A Igreja, profundamente preocupada em salvar a pessoa inteira, corpo e alma, sempre deu prioridade à evangelização, à educação por meio de escolas e à saúde humana abrindo dispensários e hospitais. Nesta defesa da humanidade, da sacralidade de sua vida, não devemos permitir que os poderes deste mundo, expressos em governos nacionais ou supranacionais (pense na ONU e seus desdobramentos; pactos de defesa militar que então se tornam ofensivos), ditem agendas utilitárias e desumanas. Sejamos cautelosos com a nova ética globalista promovida pela ONU; sejamos cautelosos com a ideologia de gênero! (...)
Por que mudar a própria natureza? Por que violá-la manipulando-a?
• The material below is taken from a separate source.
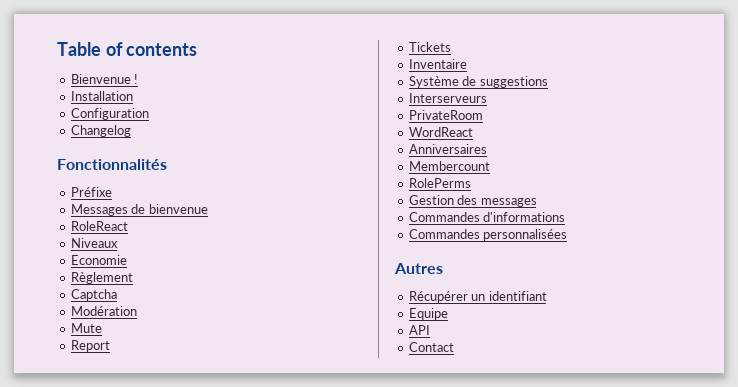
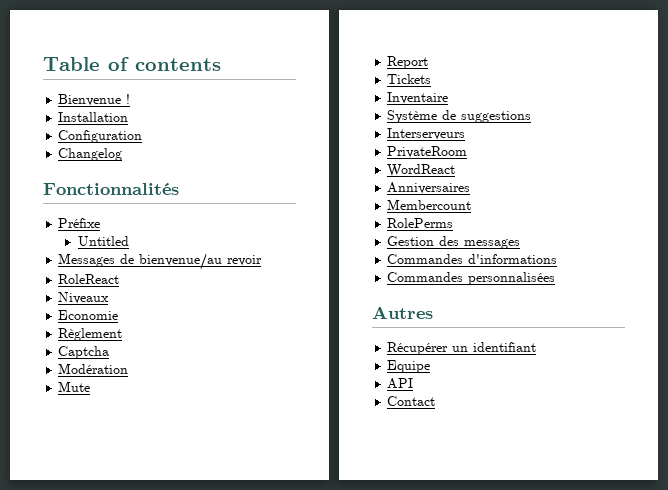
(112, 192) none -> [77,236,129,246] // Untitled
[148,204,208,214] bienvenue -> [139,253,263,270] bienvenue/au revoir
Por que mudar o gênero mutilando desnecessariamente um corpo criado por Deus? Não devemos nos mutilar para nos realizarmos de acordo com nossos sentimentos ou tendências, de uma forma diferente da que Deus nos fez. Ele nos criou à sua imagem e semelhança, homem e mulher nos criou (cf. Gn 1,27). Nós nos destruímos quando negamos ou nos recusamos a nascer homem e mulher, quando escolhemos mutilar nossa natureza como homem ou mulher. Pelo contrário, devemos entrar em uma lógica de acolher a natureza, nossa própria natureza, como um dom, como um dom gratuito do Criador, que nos revela um fragmento de sua infinita sabedoria. (...)
A Eucaristia é o sacramento mais vital. É a vida de nossas vidas. É o presente mais precioso que herdamos. E uma herança é preservada, não pode ser desperdiçada!
Na história da liturgia há crescimento e progresso, mas não ruptura. O que era santo para as gerações anteriores permanece santo e grande para nós, e não pode ser repentinamente proibido ou mesmo julgado prejudicial. É bom para todos nós preservar as riquezas que cresceram na fé e na oração da Igreja e dar a elas seu devido lugar" (Bento XVI).
Daí o plano de abolir definitivamente a tradicional Missa Tridentina, um rito que remonta a São Gregório Magno, uma liturgia que tem 1.600 anos, uma Missa celebrada por tantos santos: São Padre Pio, São Filipe Neri, São João Maria Vianney: o Cura d'Ars, São Francisco de Sales, São Josemaria Escrivá, etc. E todo o caminho de volta ao Papa Gregório Magno (590-604) e até mesmo ao Papa Dâmaso (366-384). Este projeto, se for verdade, parece-me ser um insulto à história da Igreja e à Sagrada Tradição, um projeto diabólico que busca romper com a Igreja de Cristo, os Apóstolos e os Santos.
O Papa Bento XVI nos lembra que "o Primeiro Concílio do Vaticano não definiu o Papa como um monarca absoluto, mas, ao contrário, como o garante da obediência à palavra transmitida: sua autoridade está ligada à tradição da fé: isso também é verdade na área da liturgia. Ela não é "feita" por um aparato burocrático. Mesmo o Papa só pode ser um humilde servidor de seu próprio desenvolvimento e de sua constante integridade e identidade... A autoridade do Papa não é ilimitada; está a serviço da Sagrada Tradição".